DIRECTIONS FOR THIS TASK: Using the entries below, transcribe exactly the line containing "Jaw self centering" and each line that follows it to the end.
-- RECORDS SUPPLIED follows --
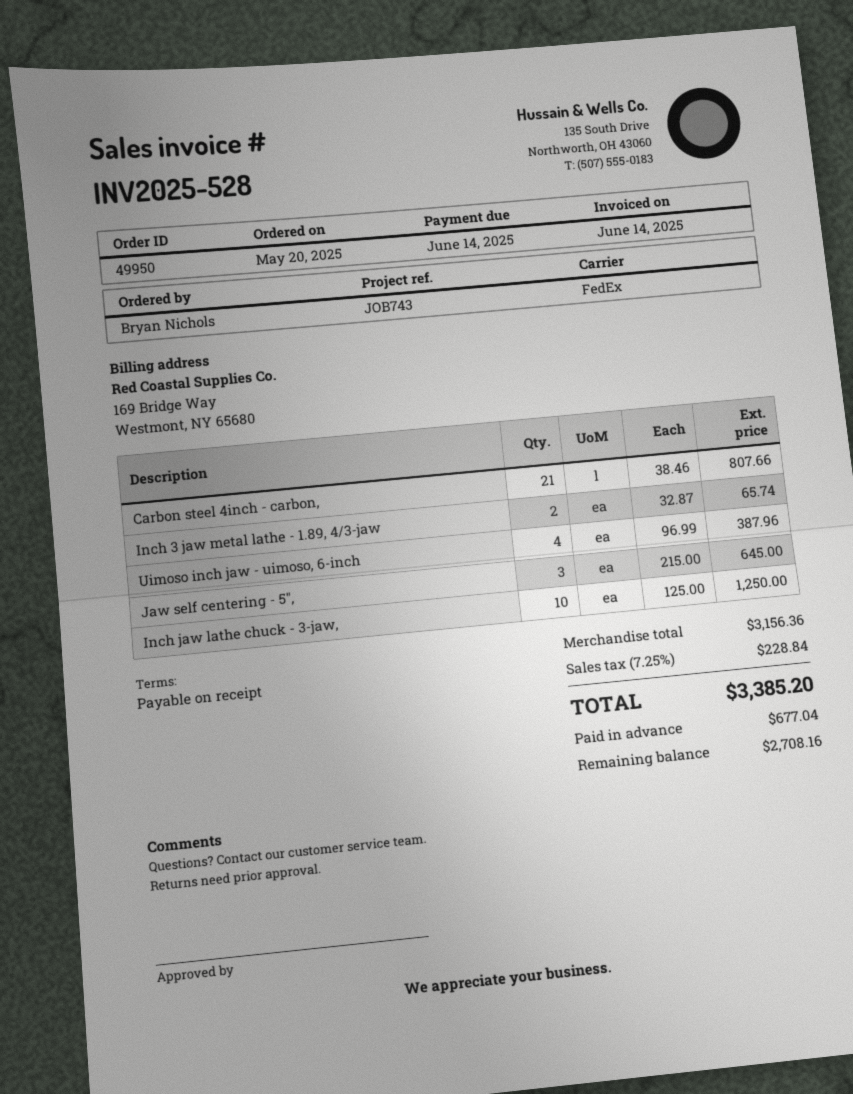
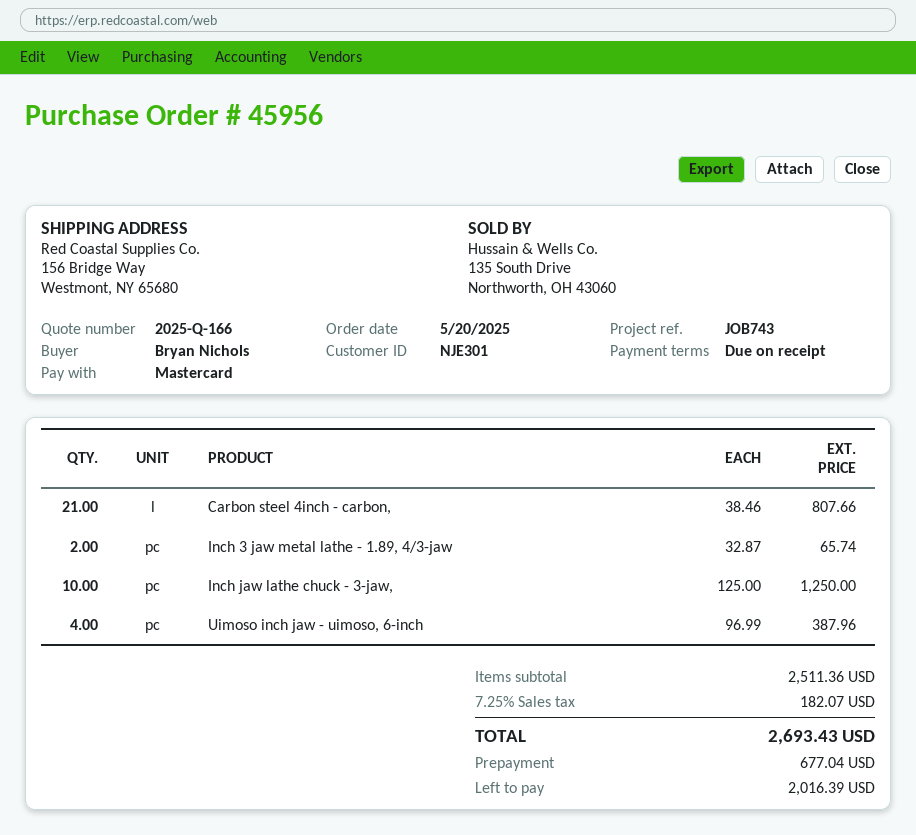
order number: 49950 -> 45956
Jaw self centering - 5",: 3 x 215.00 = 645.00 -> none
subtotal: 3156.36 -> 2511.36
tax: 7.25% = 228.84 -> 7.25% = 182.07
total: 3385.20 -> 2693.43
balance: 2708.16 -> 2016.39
-- RECORDS SUPPLIED concluded --
WRITTEN RESPONSE:
Jaw self centering - 5",: 3 x 215.00 = 645.00 -> none
subtotal: 3156.36 -> 2511.36
tax: 7.25% = 228.84 -> 7.25% = 182.07
total: 3385.20 -> 2693.43
balance: 2708.16 -> 2016.39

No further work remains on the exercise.